## Your goal
Below are records that hold pictures; write out only the lines from their start through the line with "- Les textes", exactly, and drop the pictures.

========

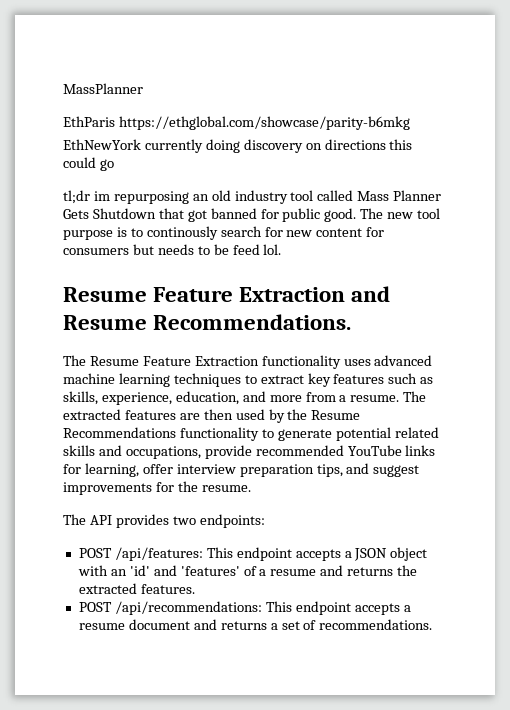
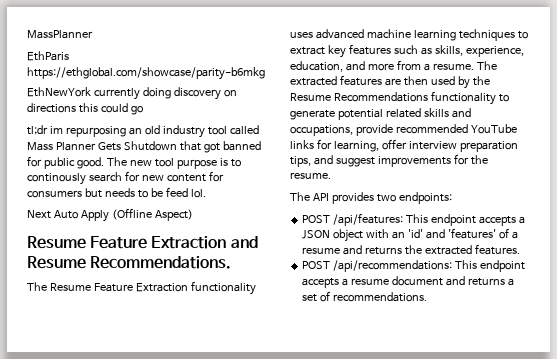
+ Next Auto Apply (Offline Aspect)

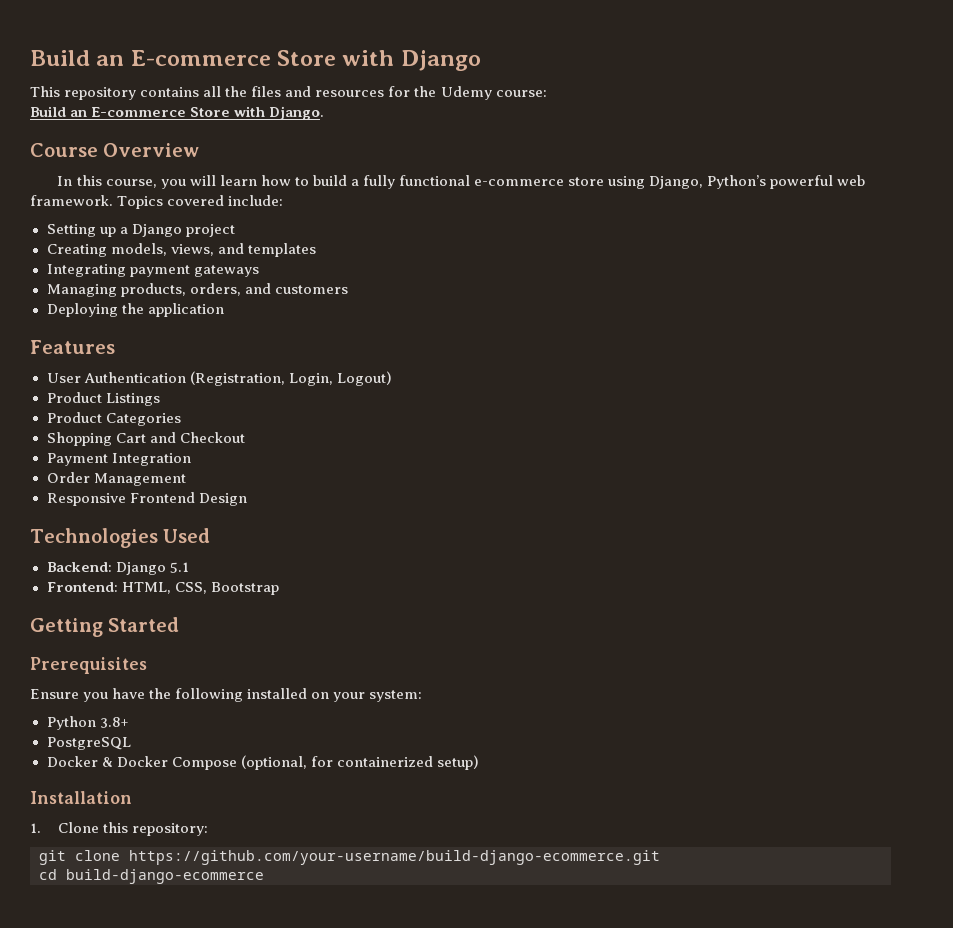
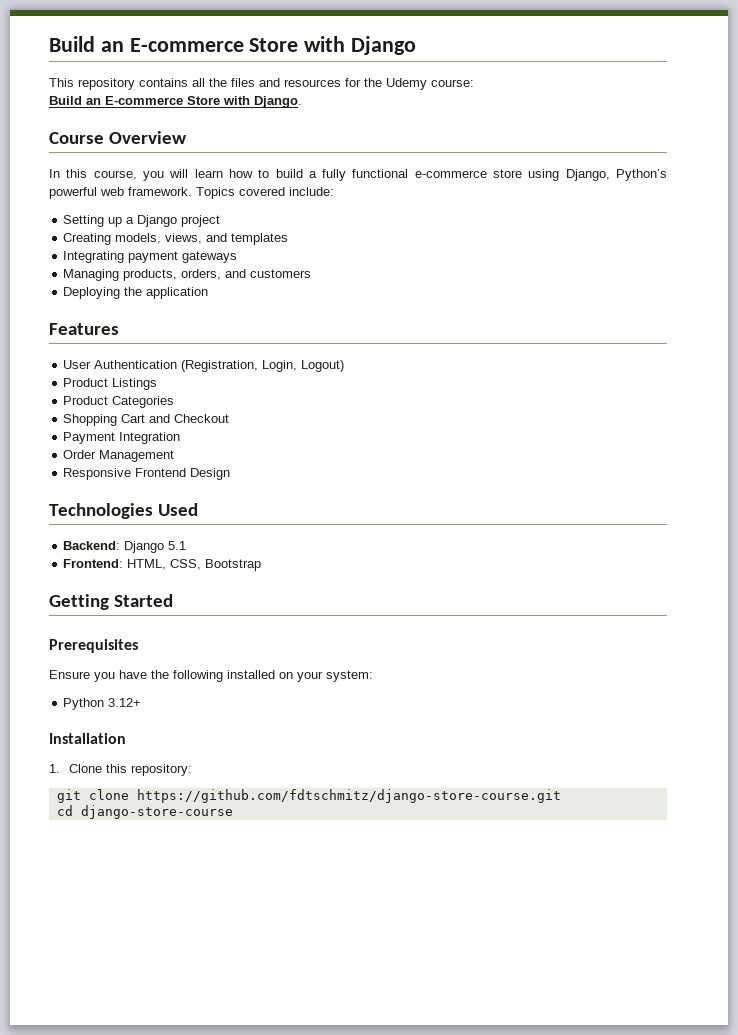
- Python 3.8+
- PostgreSQL
- Docker & Docker Compose (optional, for containerized setup)
+ Python 3.12+
- git clone https://github.com/your-username/build-django-ecommerce.git
+ git clone https://github.com/fdtschmitz/django-store-course.git
- cd build-django-ecommerce
+ cd django-store-course

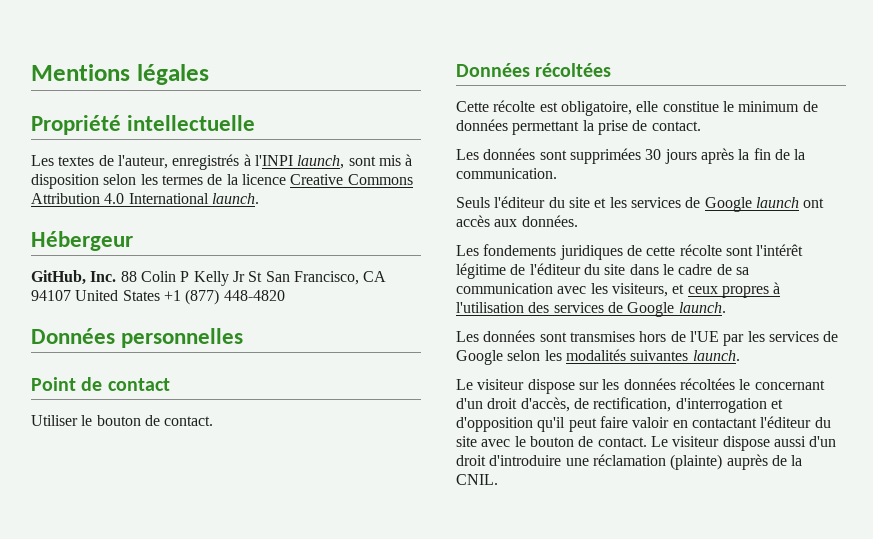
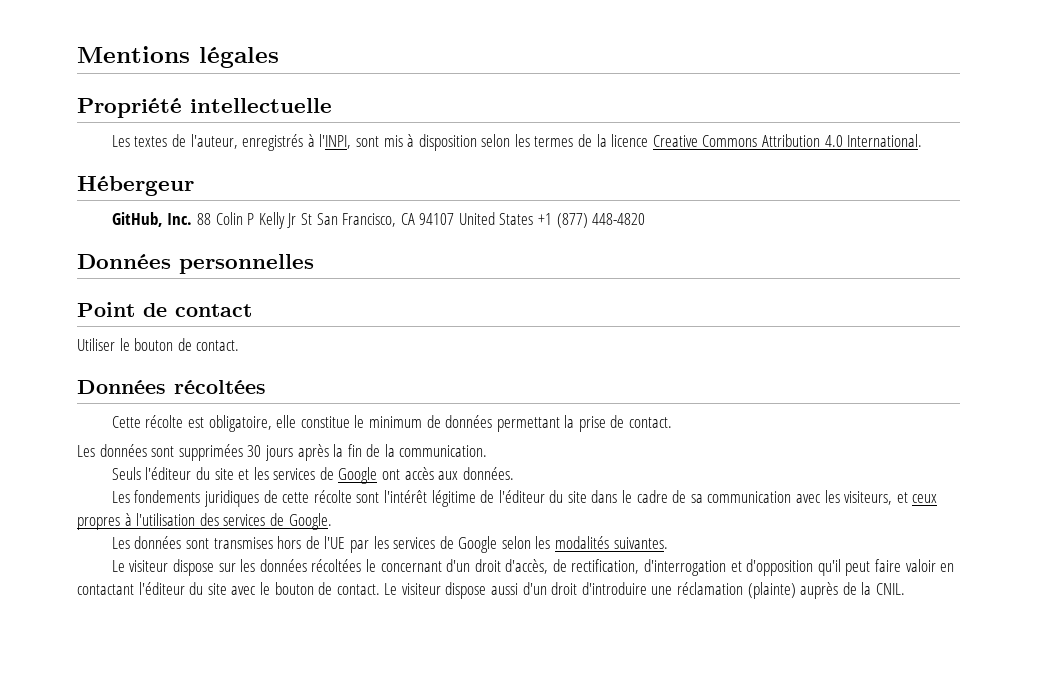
- Les textes de l'auteur, enregistrés à l'INPI launch, sont mis à disposition selon les termes de la licence Creative Commons Attribution 4.0 International launch.
+ Les textes de l'auteur, enregistrés à l'INPI, sont mis à disposition selon les termes de la licence Creative Commons Attribution 4.0 International.
- Seuls l'éditeur du site et les services de Google launch ont accès aux données.
+ Seuls l'éditeur du site et les services de Google ont accès aux données.
- Les fondements juridiques de cette récolte sont l'intérêt légitime de l'éditeur du site dans le cadre de sa communication avec les visiteurs, et ceux propres à l'utilisation des services de Google launch.
+ Les fondements juridiques de cette récolte sont l'intérêt légitime de l'éditeur du site dans le cadre de sa communication avec les visiteurs, et ceux propres à l'utilisation des services de Google.
- Les données sont transmises hors de l'UE par les services de Google selon les modalités suivantes launch.
+ Les données sont transmises hors de l'UE par les services de Google selon les modalités suivantes.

========

## Written response
+ Next Auto Apply (Offline Aspect)

- Python 3.8+
- PostgreSQL
- Docker & Docker Compose (optional, for containerized setup)
+ Python 3.12+
- git clone https://github.com/your-username/build-django-ecommerce.git
+ git clone https://github.com/fdtschmitz/django-store-course.git
- cd build-django-ecommerce
+ cd django-store-course

- Les textes de l'auteur, enregistrés à l'INPI launch, sont mis à disposition selon les termes de la licence Creative Commons Attribution 4.0 International launch.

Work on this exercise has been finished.